= Jackie Smith-Wood =

British actress

Jacqueline A. Smith-Wood (born 1954) is a British actress and director. As an actress she has worked in film, television, theatre and radio.

Internationally she is best known for her portrayal of Mary Crawford in the BBC's 1983 miniseries of Jane Austen's Mansfield Park. On stage, she starred opposite Peter O'Toole in Man and Superman and Pygmalion. She made over a dozen British television appearances.

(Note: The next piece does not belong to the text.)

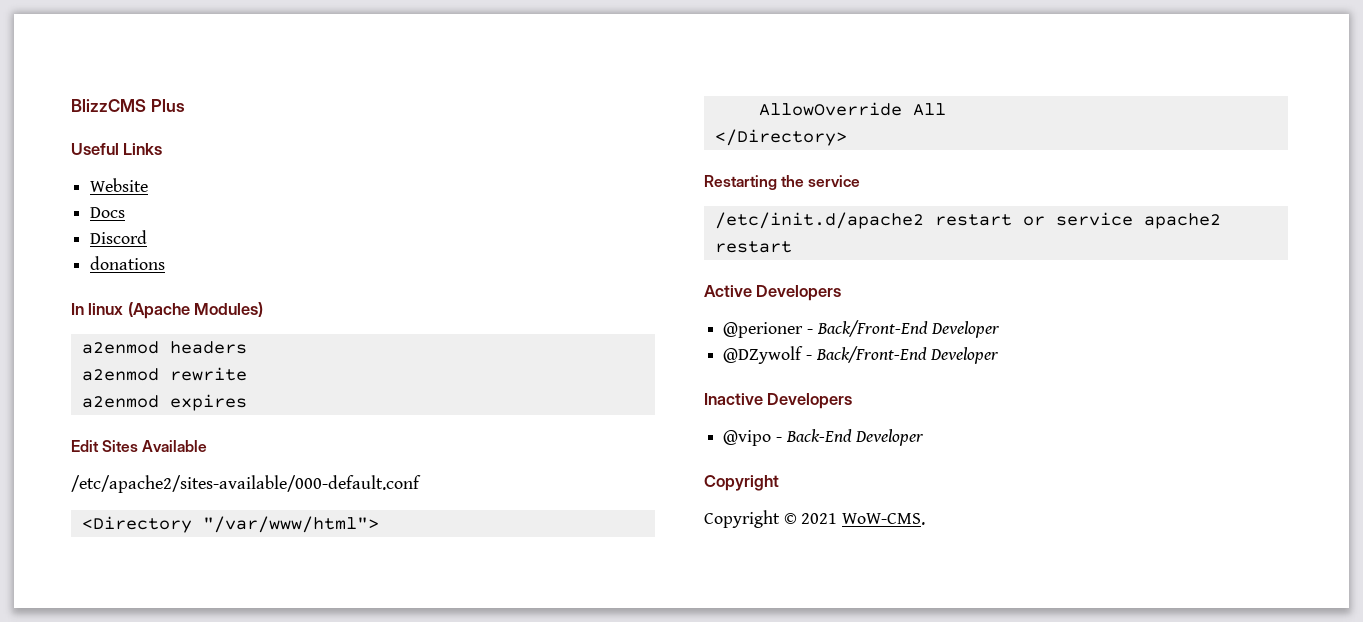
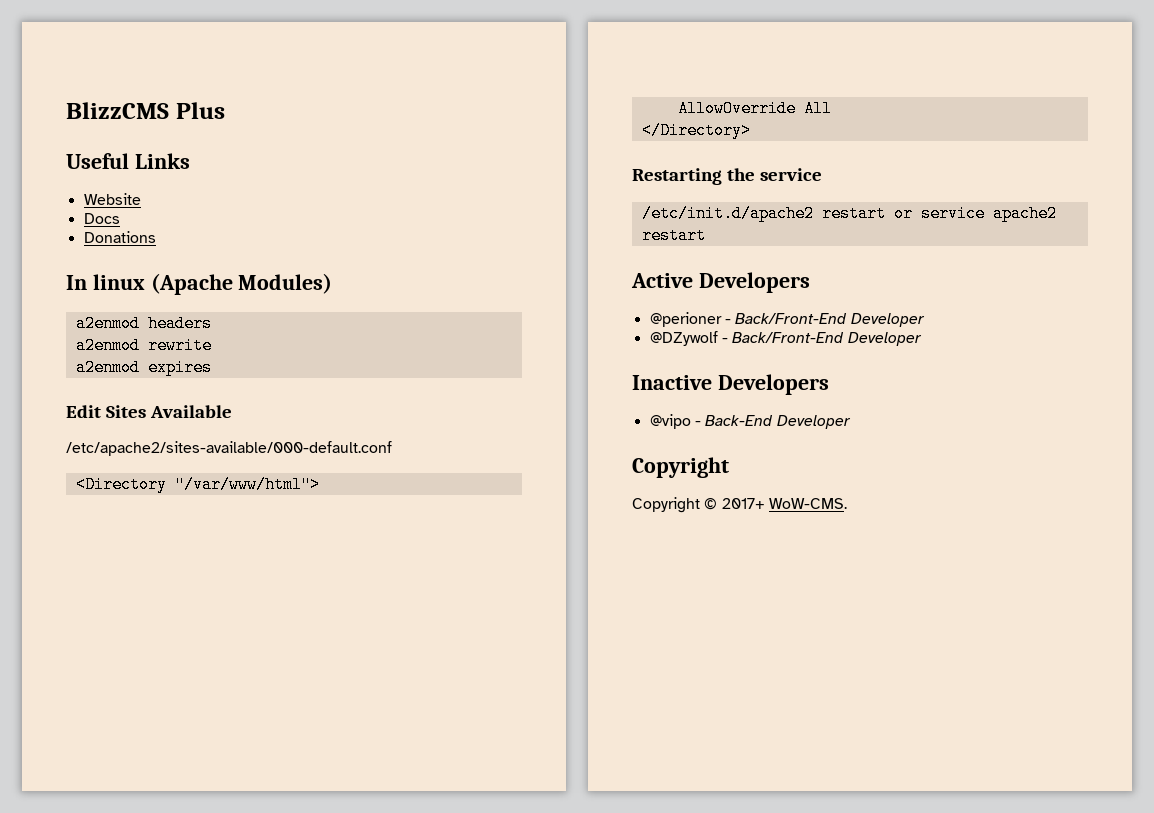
[90,230,148,244] [90,256,166,270] Discord // donations -> [83,231,156,243] Donations
[801,513,838,524] 2021 -> [721,498,765,509] 2017+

==Early life and education==
Jackie Smith-Wood was born in 1954 in Cheltenham, Gloucestershire, England. She was educated at Oxford University and at the Webber Douglas Academy of Dramatic Art.

==Career==
Smith-Wood's stage credits include:
- Witch in Macbeth at the Old Vic (1980)
- Jessica in The Merchant of Venice at the Old Vic (Prospect Theatre Company) (1980)
- Ann Whitefield in Shaw's Man and Superman with Peter O'Toole, at the Cambridge Theatre (1982)
- Eliza Doolittle opposite Peter O'Toole's Henry Higgins, in George Bernard Shaw's Pygmalion at the Haymarket Theatre, Leicester, then the Shaftesbury Theatre (1984)
- Mrs Gibbs in The Royal Baccarat Scandal by Royce Ryton, at the Theatre Royal, Haymarket (1989)

She is best known for her portrayal of Mary Crawford in the BBC's 1983 miniseries of Jane Austen's Mansfield Park. She made over a dozen British television appearances, including a guest-starring role in the series Barry Morse Presents Strange But True.

Smith-Wood directed Chekov's The Bear and The Proposal for Studio Theatrale du Luberon in 2006, and Noël Coward's Blithe Spirit for Studio Theatrale du Luberon in 2008.

==Personal life==
Smith-Wood married Anthony Colburn in 1979. They have three children and currently live in Gloucestershire, and she writes under the name of Jackie Colburn.